Work instructions
Nothing but a number is expected: the count of lines in the data below that include "solid".

Material for this task
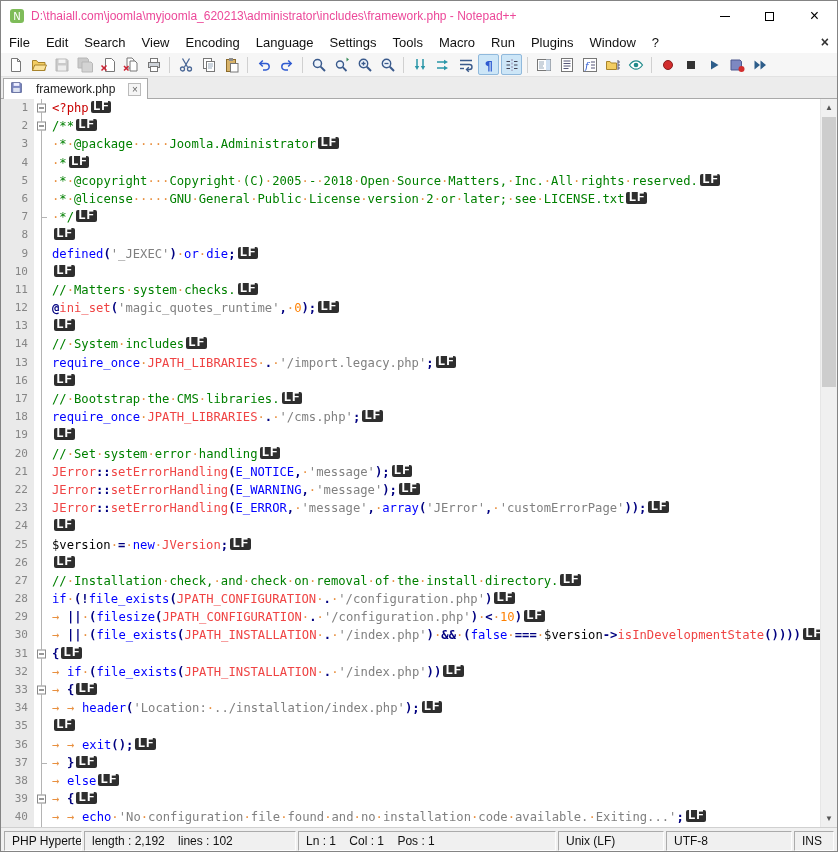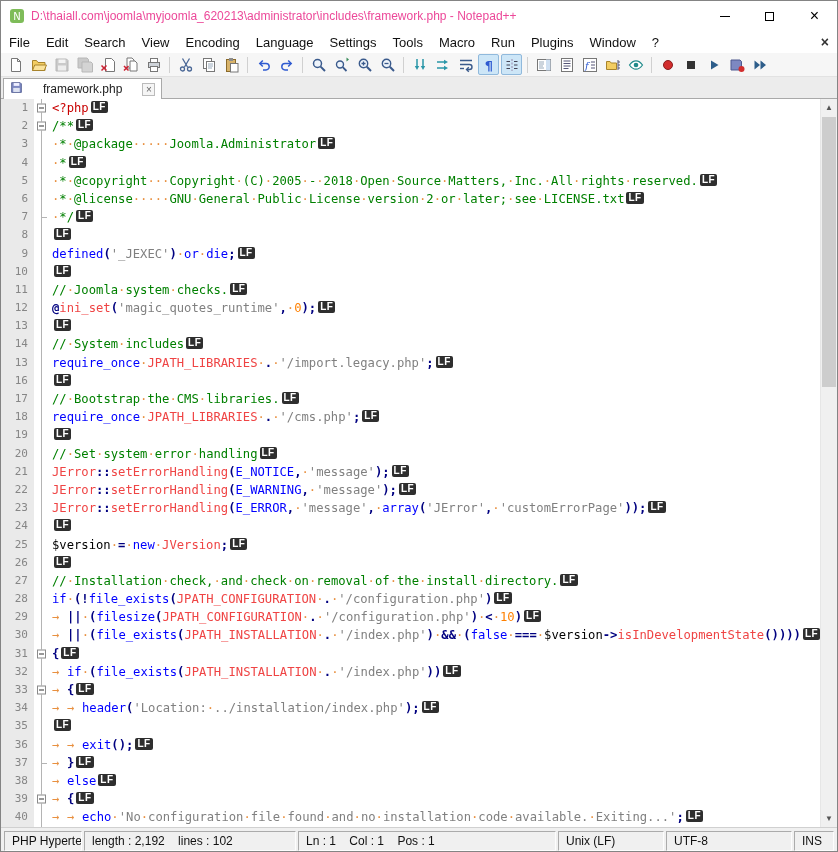--- a/index.html
+++ b/index.html
@@ -33,7 +33,7 @@
 
   
   .tabbar{height:22px;background:#ececec;display:flex;align-items:flex-end;padding-left:2px;border-bottom:1px solid #a9a9a9}
-  .tab{display:flex;align-items:center;gap:20px;height:21px;padding:0 6px;background:#fff;border:1px solid #a9a9a9;border-bottom:none;font-size:12px;margin-bottom:-1px}
+  .tab{display:flex;align-items:center;gap:13px;height:21px;padding:0 6px;background:#fff;border:1px solid #a9a9a9;border-bottom:none;font-size:12px;margin-bottom:-1px}
   .tab-label{color:#222}
   .tab-close{font-size:10px;color:#666;border:1px solid #bbb;width:13px;height:13px;line-height:11px;text-align:center;background:#f5f5f5}
 

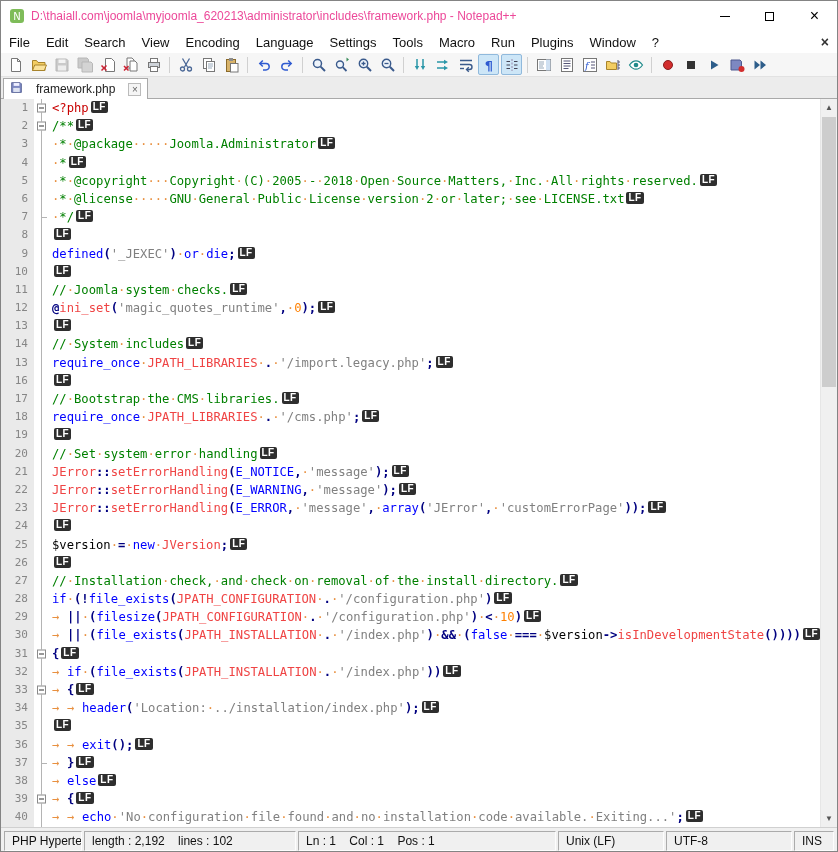--- a/index.html
+++ b/index.html
@@ -56,7 +56,7 @@
   .tk-v{color:#000000}
   .tk-w{color:#e89040}
   .tk-t{color:#e89040;display:inline-block;width:15px}
-  .tk-e{display:inline-block;background:#2e2e2e;color:#fff;font-size:10px;font-weight:bold;font-family:Liberation Sans, sans-serif;line-height:10px;padding:1px 2px;border-radius:2px;margin-left:2px;vertical-align:2px;letter-spacing:.5px}
+  .tk-e{display:inline-block;background:#2e2e2e;color:#fff;font-size:13px;font-weight:bold;font-family:Liberation Mono, monospace;line-height:10px;padding:1px 2px;border-radius:2px;margin-left:2px;vertical-align:2px;letter-spacing:.5px}
 
   
   .f-l::before,.f-e::before,.f-s::before{content:"";position:absolute;left:7px;top:0;bottom:0;width:1px;background:#b4b4b4}

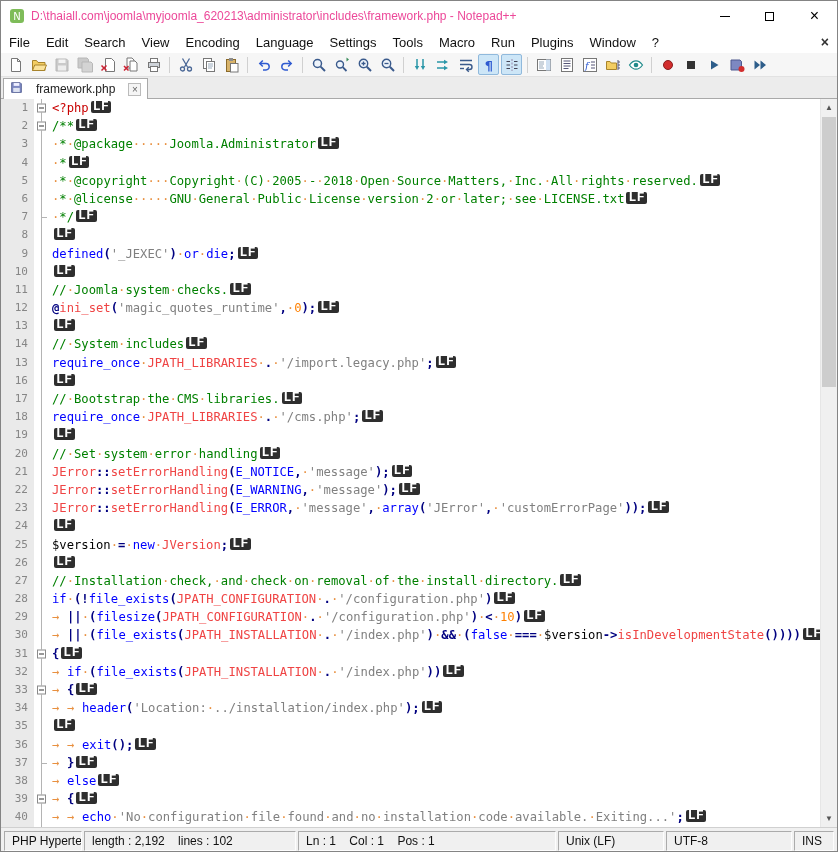--- a/index.html
+++ b/index.html
@@ -458,7 +458,7 @@
         <div class="code-line">
           <div class="ln">11</div>
           <div class="fold f-l"></div>
-          <div class="code"><span class="tk-c">//</span><span class="tk-w">·</span><span class="tk-c">Joomla</span><span class="tk-w">·</span><span class="tk-c">system</span><span class="tk-w">·</span><span class="tk-c">checks.</span><span class="tk-e">LF</span></div>
+          <div class="code"><span class="tk-c">//</span><span class="tk-w">·</span><span class="tk-c">Matters</span><span class="tk-w">·</span><span class="tk-c">system</span><span class="tk-w">·</span><span class="tk-c">checks.</span><span class="tk-e">LF</span></div>
         </div>
         <div class="code-line">
           <div class="ln">12</div>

Output below
4